Diary of a Time-Traveling Gangster

Just Got Back From The Intergalactic Rapping Championships

So I'm lamping a bit

People always ask me things. They say, "Stijls, was Theodor Adorno right when he said that, 'Enlightenment's program was the disenchantment of the world?' " Or: "Yo son, can you explain me Baudrillard's conception of seduction? Can you break that shit down for me?" Or more common, "Is Dipset in this bitch?" I generally answer "Yes" to all of these. But the question I've been fielding most of all lately is, "Why have the French progressed so far in this 2006 World Cup? Their players are so old?" The answer is quite simple:

Djibril Cisse is a time-traveling gangster.*

Ask yourself these questions: Why is his hair so consistently awesome? [Alien barbers.] Why has he severely, gruesomely broken both of this legs in successive seasons? [Because of the skeletal fragility hastened by long periods of space travel.] Why can't he score goals for Liverpool? [Cos' they play in Liverpool.]

It seems quite obvious to me that the Zinedine Zidane that's playing out of his skull on pitches all across Germany is not the Zinedine Zidane of today, but that of 1999-2000. Claude Makelele? Nope: Makelele 2002. Lilian Thuram, currently of (relegated???) Juve? Uh-uh. Thuram 1998.

Hard to believe? Come on. We've all seen Bill & Ted. That shit works. (How else do you think Ribery's face got like that. Mangled in the machine, dude.) You're telling me that Cisse's supposed to be sitting on the sidelines, sadly watching his team make a run to the World Cup semi-finals as he heals from injury? Puh-leeze. Dude's chilling in intersidereal space, waiting for opportune moments to snatch up the stars of the past and replace the stars of the present with them. That is, when he's not blowing up the spot, a/k/a 'the supernova' with Dre 3000 and Delton 3030, co-pilot and navigator on the Spaceship Mother Earth.

Don't be surprised if you see "Thierry Henry: The Monaco Years" (that should be a TV show) out there tonight. Just saying. You'll have this guy to thank.

*Props to Ming Black.

Hell Hath No Fury...

...Just Italians

Okay, like a nation scorned. This is Bruegel, b/t/w.

In the middle of our life's journey, it sometimes becomes necessary to damn those who destroy a host country's hopes to hell. So take a trip with me, D. Alighieri, and our boy Virg-who's-nice-with-the-words, through the Italian National Team locker room.

The Opportunists/Outcasts: Massimo Oddo, Simone Barone, Andrea Barzagli, Cristian Zaccardo. Residing on the shores of the Acheron, a/k/a the substitutes bench, these are people who did nothing in life for good or evil, and are doomed to eternally pursue a banner and be pursued by wasps and hornets while maggots and other insects drink their blood and tears.

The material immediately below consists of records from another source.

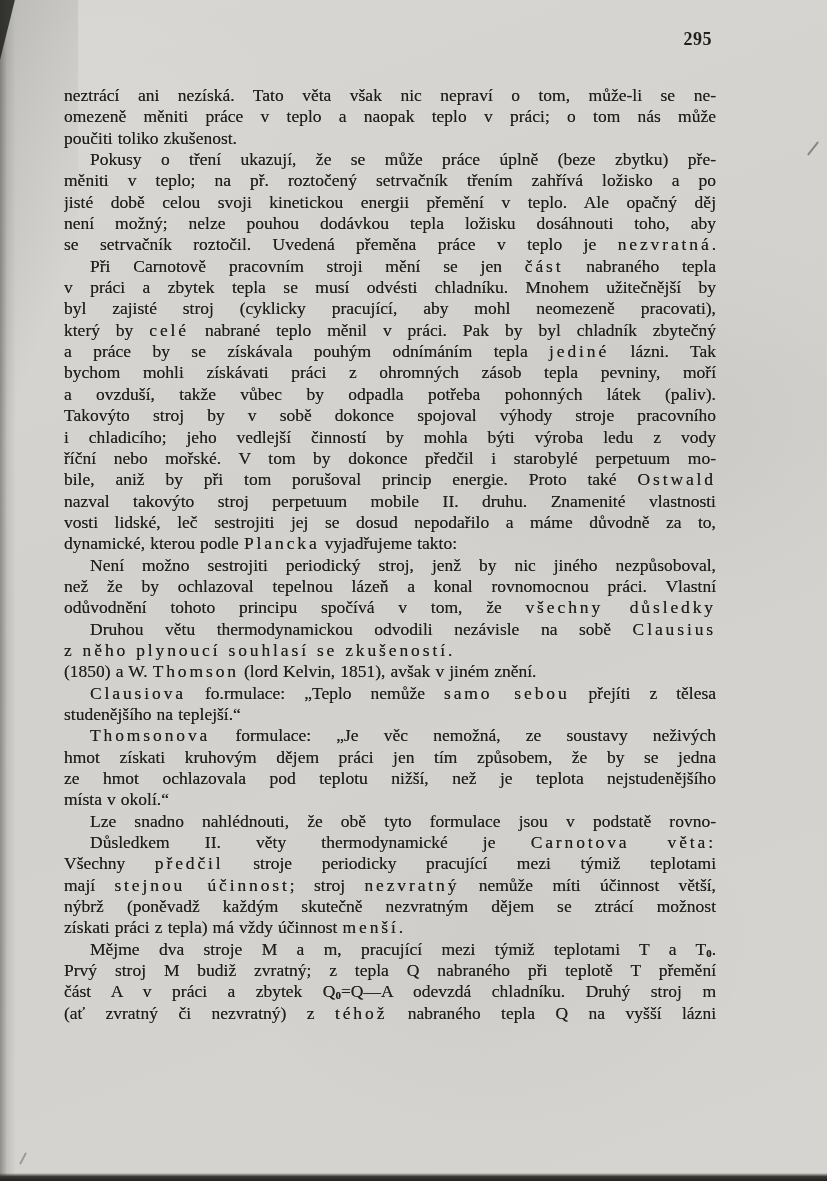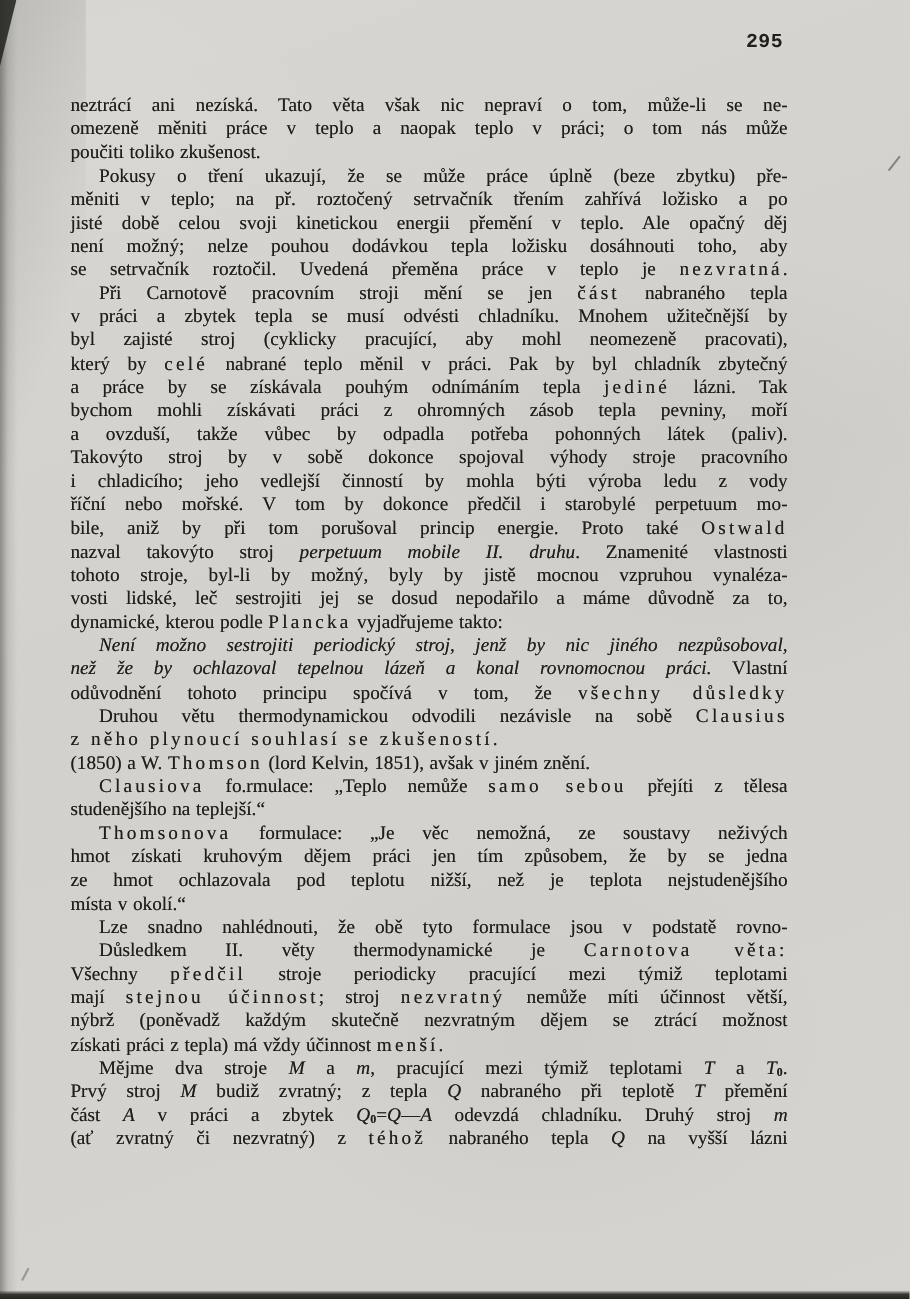"295" .page-number { font-family: Liberation Mono, monospace -> none }
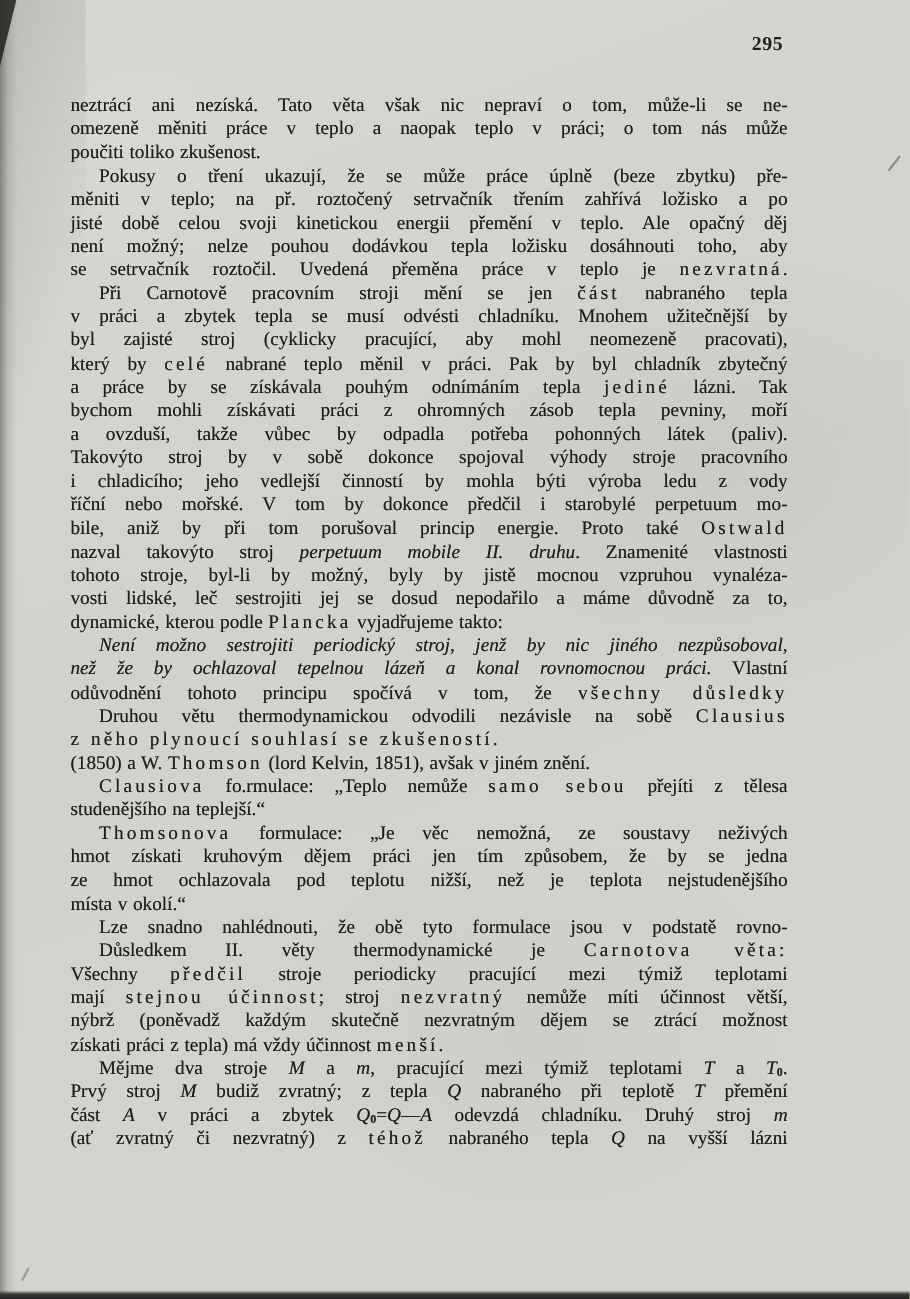"perpetuum mobile II. druhu" .seg-i { font-style: italic -> none }
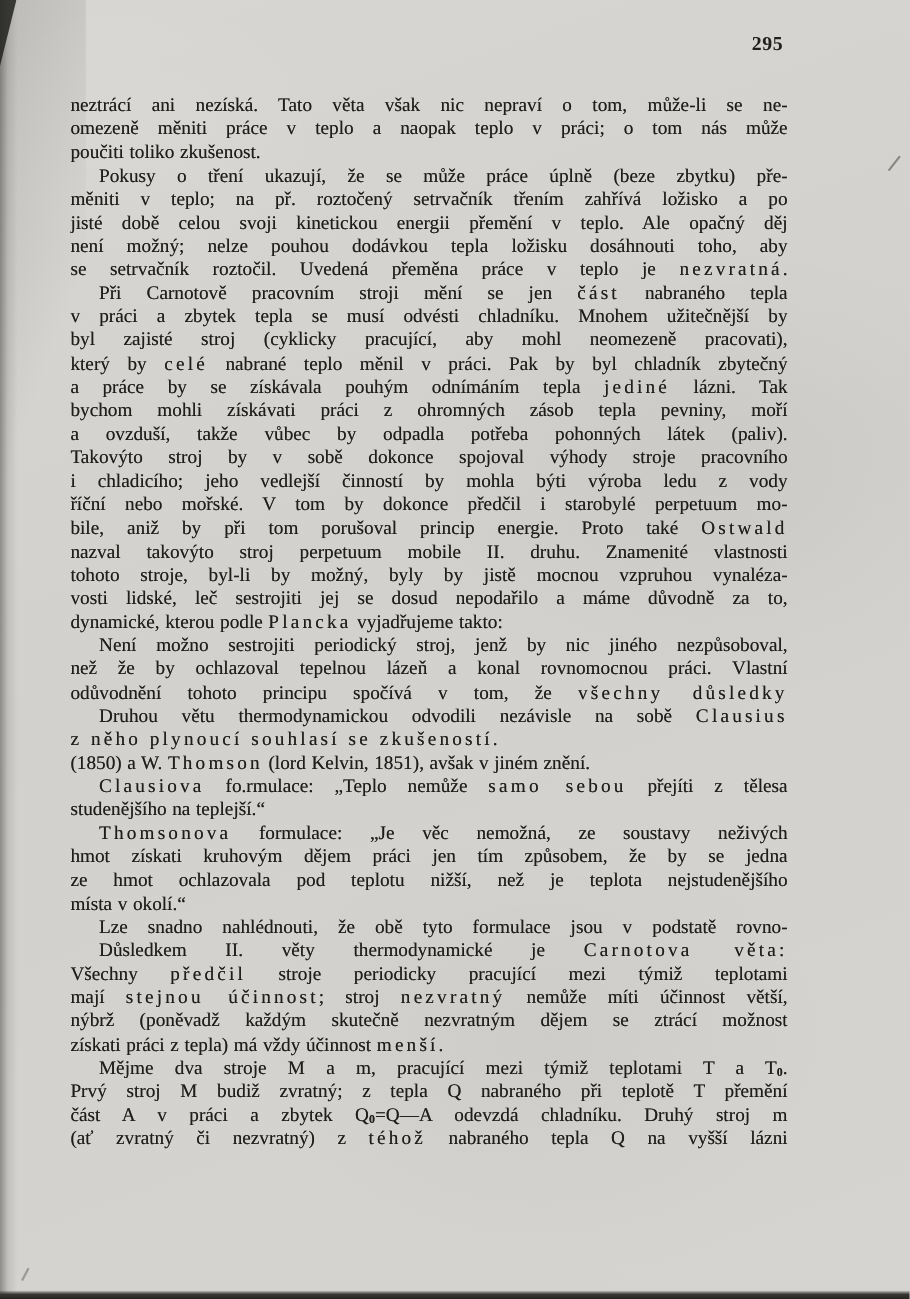"tohoto stroje, byl-li by možný," div.line { html: <div><span>tohoto stroje, byl-li by možný, byly by jistě mocnou vzpruhou vynaléza-</span></div> -> none }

First Circle (Limbo): Fabio Cannavaro, Gianluca Zambrotta, Gianluigi Buffon, Luca Toni. Virtuous pagans call Limbo home; not necessarily sinful, but guilty by association. Anyway, they're in good company: Homer, Horace, Ovid, and Lucan can tell them bedtime stories each night. Buffon's a Renaissance man anyway.

Second Circle: Francesco Totti. For the lustful. Punishment includes being blown about by a violent storm without hope of rest, fine for a midfielder who flits about the field in various modes of concentration.

Third Circle: Filippo Inzaghi. Guarded by Cerberus, the Third Circle of Hell is for gluttons of any stripe, especially those who generally score gluts of terrible, ill-deserved goals.

Fourth Circle:
Alessandro Nesta. Those of a miserly nature reside here, regardless of whether this quality respresents care with money or an unwillingness to allow opposing forwards opportunities to score.

Fifth Circle: Gennaro Gattuso, Marco Materazzi. The wrathful (which describes the former) are doomed to fight each other here on the surface, while the slothful (the latter) lie gurgling beneath the water.

Sixth Circle: Simone Perrotta. For heretics. Simone, your heretical claim is that you deserve national team selection.

Seventh Circle: Daniele De Rossi. Clearly, this circle houses the violent. Have fun elbowing the Minotaur in the face, buddy. It'll be the Inner 7th Circle for you: Violence against God, Nature, and Art get you afterlife in a flaming desert with fiery flakes raining from the sky.

Eighth Circle: Vincenzo Iaquinta, Fabio Grosso. Those guilty of deliberate, knowing evil, a/k/a/ the fraudulent reside here. Falsifiers that you two are, you shall be afflicted with various diseases, perhaps one that keeps you rigidly upright forever.

Ninth Circle: Mauro German Camoranesi. The ninth circle is for traitors, like those born of Argentine parentage, but who choose instead to play for Italy. And of course for those who choose to wear their hair like a samurai.